**WHAT NEEDS TO BE DONE:**
Nothing but a number is expected: the count of lines in the data below that include "SONY".
── DATA FOR ANALYSIS ──
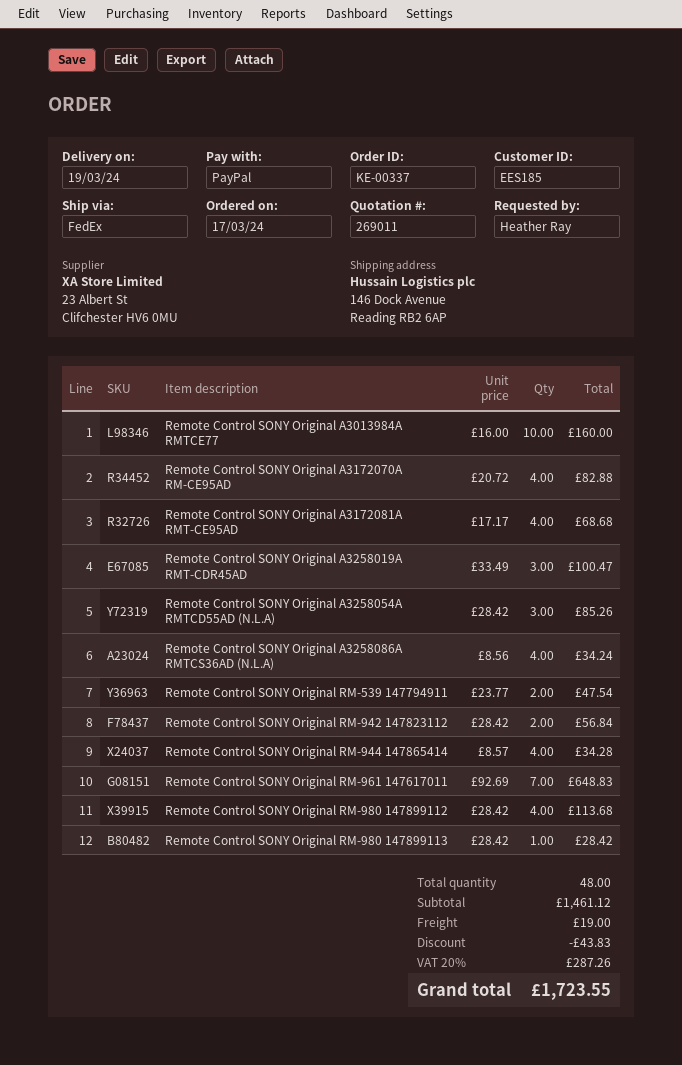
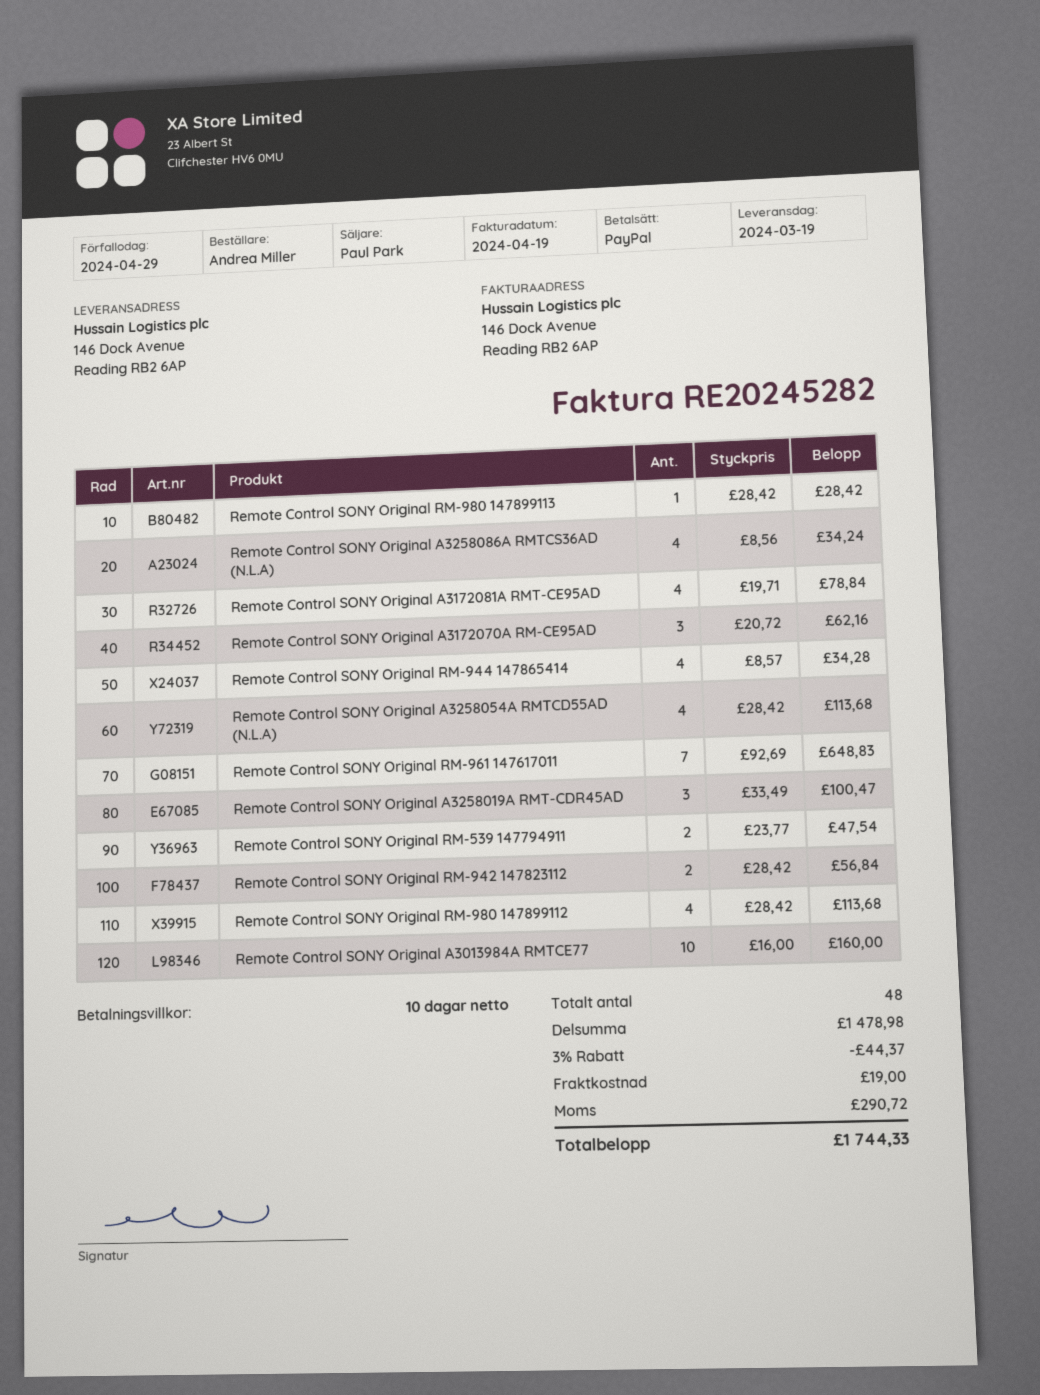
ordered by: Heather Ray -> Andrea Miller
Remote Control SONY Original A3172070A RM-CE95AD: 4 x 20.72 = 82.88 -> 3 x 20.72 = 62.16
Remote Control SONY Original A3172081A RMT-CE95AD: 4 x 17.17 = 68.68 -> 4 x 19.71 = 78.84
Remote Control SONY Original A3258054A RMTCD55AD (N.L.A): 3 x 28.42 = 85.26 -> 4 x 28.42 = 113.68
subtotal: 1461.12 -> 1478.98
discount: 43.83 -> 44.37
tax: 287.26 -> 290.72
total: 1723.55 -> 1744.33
───
── DATA FOR ANALYSIS ──
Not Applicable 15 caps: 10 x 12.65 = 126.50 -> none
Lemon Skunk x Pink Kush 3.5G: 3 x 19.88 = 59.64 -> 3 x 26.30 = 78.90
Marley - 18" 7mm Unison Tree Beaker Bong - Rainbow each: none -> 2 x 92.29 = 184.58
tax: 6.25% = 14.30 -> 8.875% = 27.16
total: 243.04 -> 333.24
───
**WRITTEN ANSWER:**
3